Vlad pointed him back at the lab benches. “There are lists, take one and see what you can find. Throw out what’s broken, if something looks particularly unused put it in a separate box, I’ll go through that later.”
Sure enough there was a clipboard with a small stack of papers attached to it. “Do you just… have these?”
“Well, I keep the ones from previous years for convenience,” Vlad explained as he walked over to the stack of boxes, picking up one of the larger ones and opening it with a sharp nail that looked black enough to belong to his ghost form. He picked through the smaller boxes inside and took a cursory glance at his lab, already on his way to where he wanted its contents.
There was a way about how he said, that made Danny wonder whether Vlad truly needed the lists for anything other than convenience, like if it came down to it he could recite most of it from memory. And as Danny flipped through the pages, he thought how unlike his parents this was and how it seemed nothing short of a miracle that Vlad had ever been able to share a lab with his father. The thought made Danny bite his lip to suppress a laugh, wondering how far he might get with his questions before Vlad would have enough.

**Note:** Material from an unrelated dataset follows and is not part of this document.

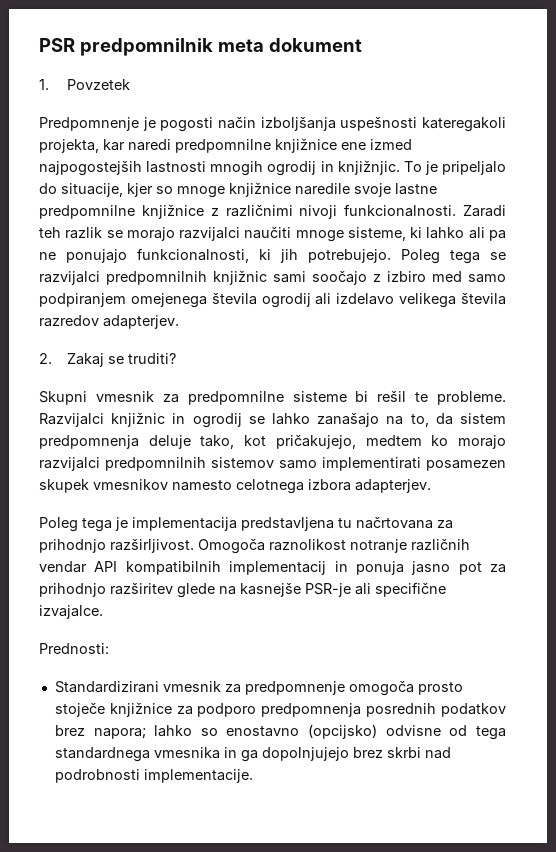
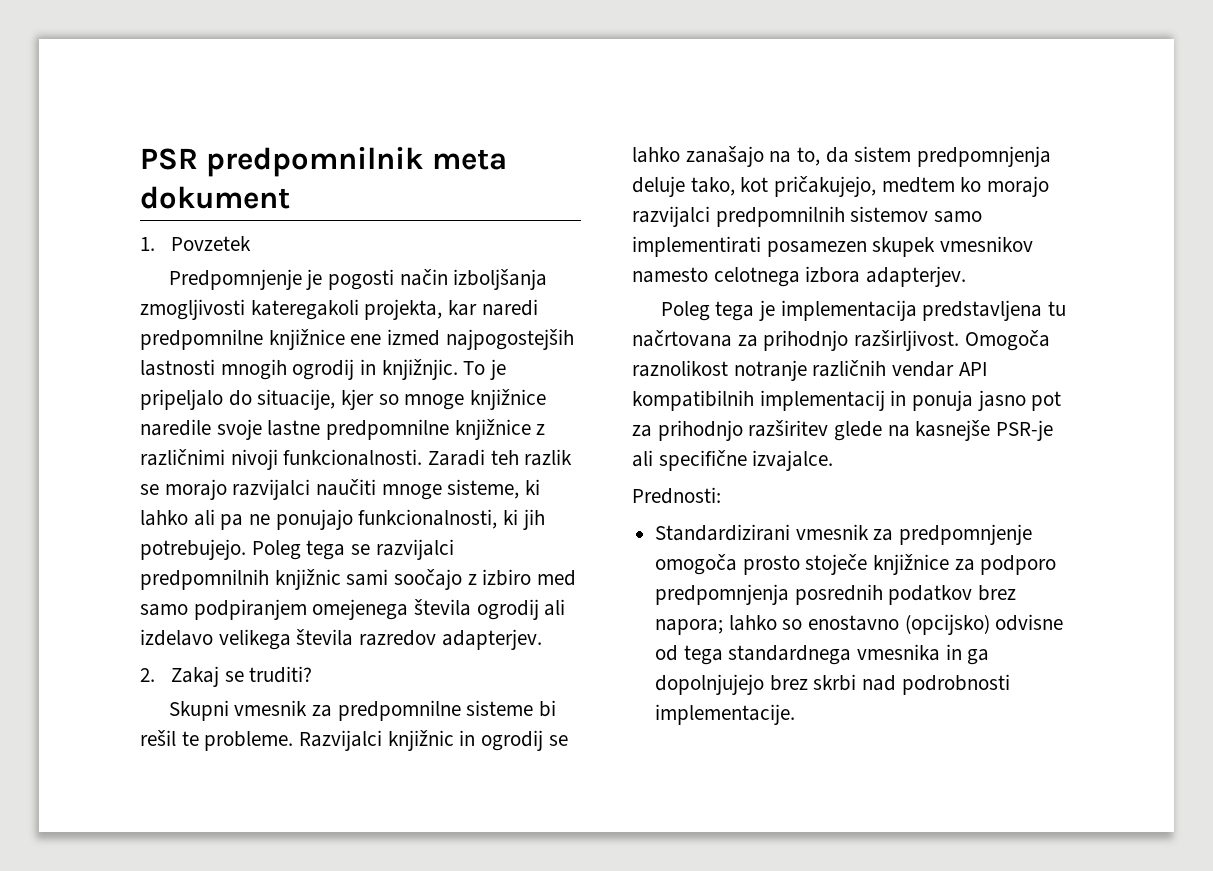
[39,117,139,131] Predpomnenje -> [168,269,302,290] Predpomnjenje
[340,117,418,131] uspešnosti -> [140,299,245,320] zmogljivosti
[39,435,139,449] predpomnenja -> [917,146,1052,167] predpomnjenja
[244,681,345,695] predpomnenje -> [899,524,1033,545] predpomnjenje
[261,703,362,717] predpomnenja -> [655,584,790,605] predpomnjenja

Putting the list aside Danny pulled out his phone and turned up the volume, whether Vlad had asked for it or not, there was going to be music. He’d pried into his parents’ old record collection for an educated guess on what Vlad would probably like or at least approve of, and though Vlad shot him a quizzical look when Danny pressed play and adjusted the volume to a comfortable level that still allowed them to talk, he didn’t demand for him to turn it off.

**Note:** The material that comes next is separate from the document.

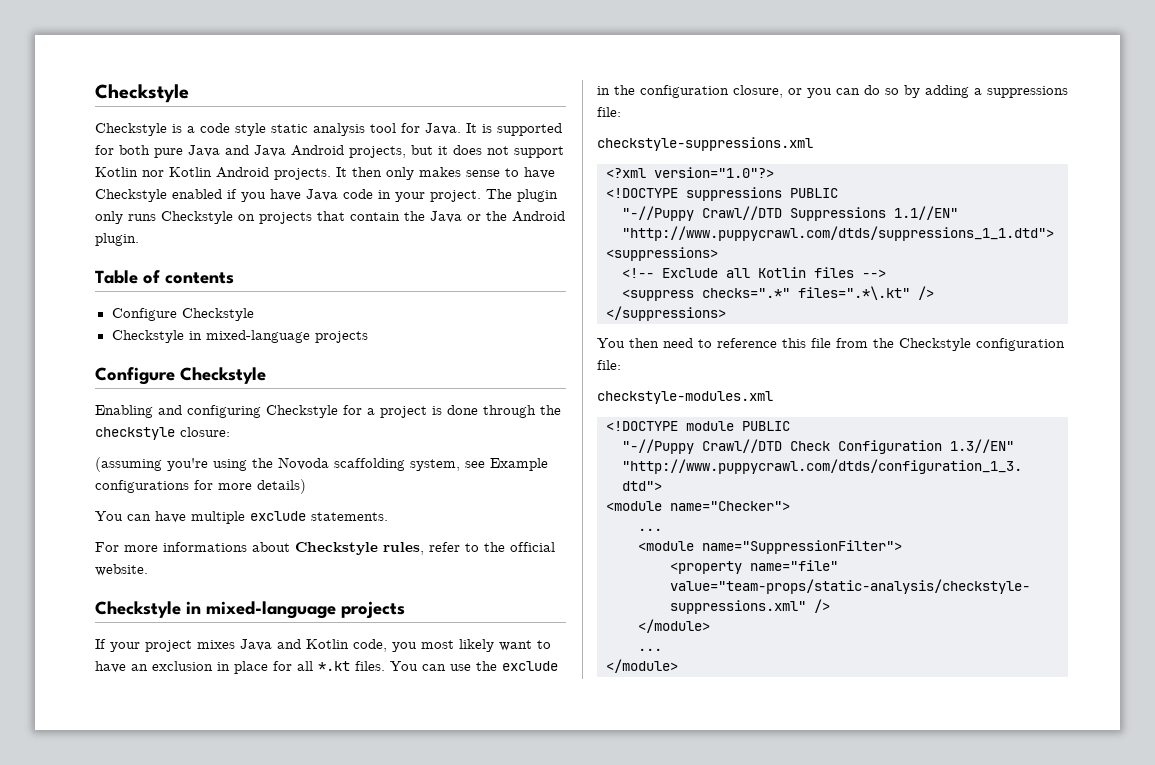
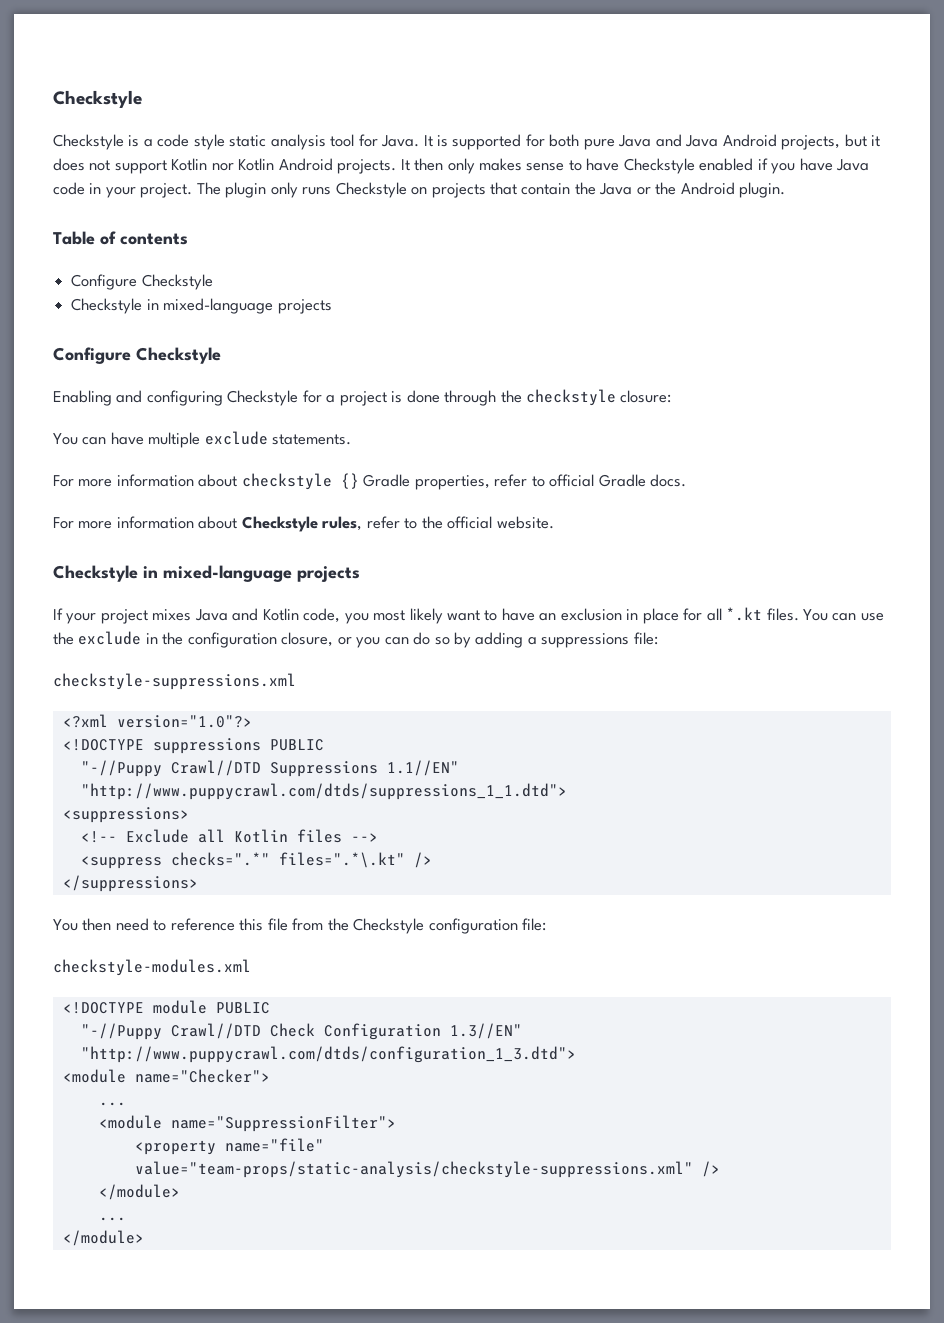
[95,457,548,472] [95,479,306,494] // (assuming you're using the Novoda scaffolding system, see Example configurations for more details) -> (672, 396) none
[163,542,247,552] informations -> [116,473,687,490] [53,516,194,529] information about checkstyle {} Gradle properties, refer to official Gradle docs. // For more information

Pleased with himself Danny set out to work, while his gaze occasionally wandered back to Vlad who was distributing electronic parts to free delivery boxes for junk and dusty lab equipment. Somehow there was actually junk. A discovery over which Danny puzzled as Vlad hovered the empty boxes over to him.

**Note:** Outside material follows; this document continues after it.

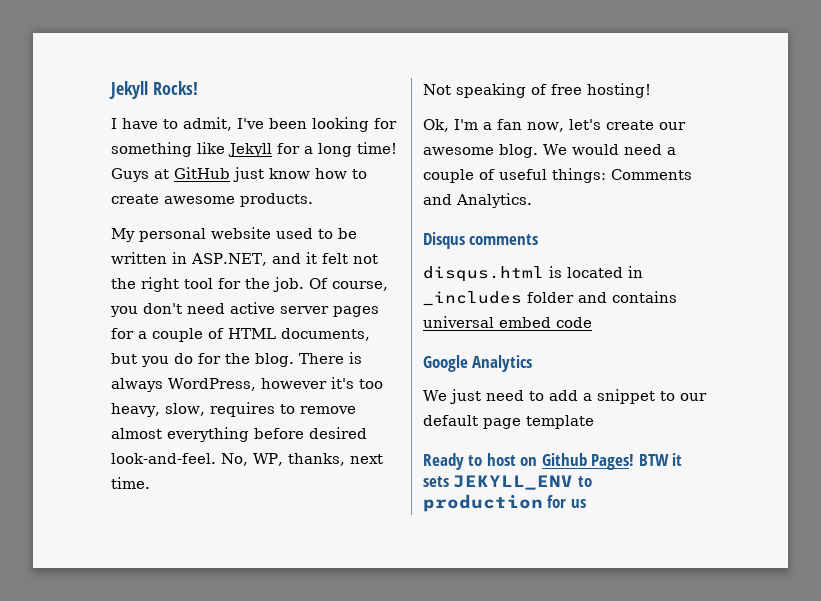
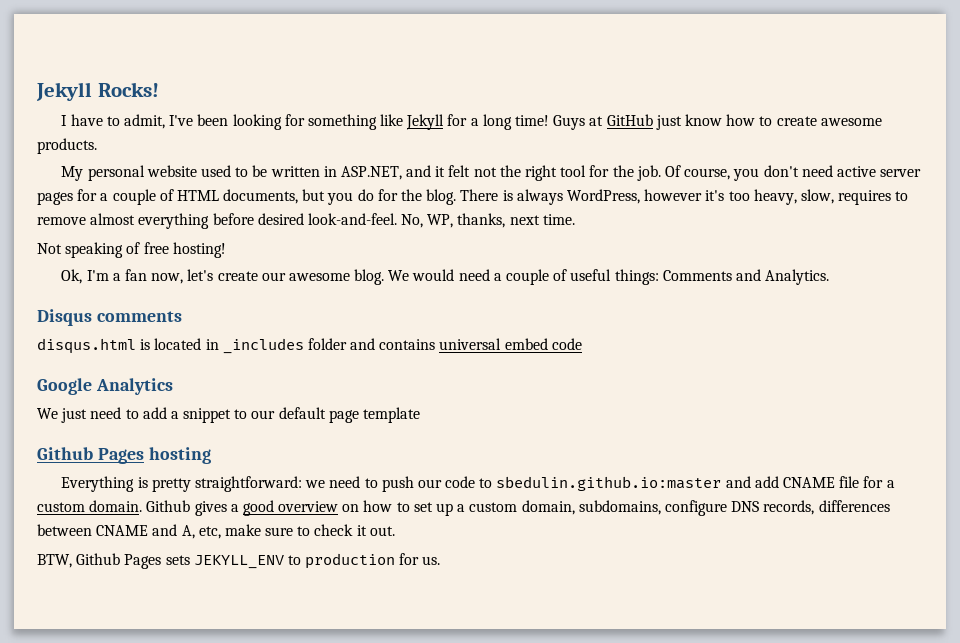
[423,453,683,470] Ready to host on Github Pages! BTW it -> [37,447,211,464] [61,476,895,492] [37,500,890,516] [37,524,395,539] [37,553,162,569] Github Pages hosting // Everything is pretty straightforward: we need to push our code to sbedulin.github.io:master and add CNAME file for a custom domain. Github gives a good overview on how to set up a custom domain, subdomains, configure DNS records, differences between CNAME and A, etc, make sure to check it out. // BTW, Github Pages
[570,499,586,508] us -> [422,556,441,565] us.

With careful curiosity Danny pocketed the screwdriver and opened a drawer, uncertain what to expect, but with the distinct realisation that he found its contents rather dull. Vlad was a scientist, like his parents, only richer, and in all honesty, Danny couldn’t see anything that frightened him.
The question why he had expectant to be frightened circled through his head, as he flipped through the lists on the clipboard until he found the drawers contents and scribbled down a few numbers. Dani – that was the answer. It was the answer to everything with Vlad. Pausing for a split second Danny glanced up to see Vlad emptying more boxes for sorting out damaged equipment and expired materials. Looking back at the drawer, Danny rummaged through it to count the rest of its insides. Dani’s creation hadn’t physically affected him beyond the fights which had served to collect his DNA, but yet the fact that this place, even if not this room specifically, was responsible for cloning him was a terribly invasive thought that Danny didn’t know how to escape on the best of his days. He wasn’t even sure whether he wanted to escape it, he just wanted…
His thoughts were interrupted by names and numbers as he continued the list.
The point was that he couldn’t pretend like it was nothing, he couldn’t pretend Dani didn’t exist, or hadn’t come to be the way she had, but also that he didn’t really want to – Dani was simultaneously the best and worst thing Vlad had ever created. And this place… this place…
Frustrated Danny started counting all over, he hadn’t been focusing, and he didn’t want to give Vlad a reason to give him something else to do. Whether it had been intentional or not, but Danny appreciated the opportunity to go through Vlad’s lab at his leisure. There was something inherently disarming about the task of getting to know what was actually there and seeing that it were all things he knew from home, school and college, things where he could say what they did and argue that in the end the only difference between what Vlad and his parents had done was how they had used their tools.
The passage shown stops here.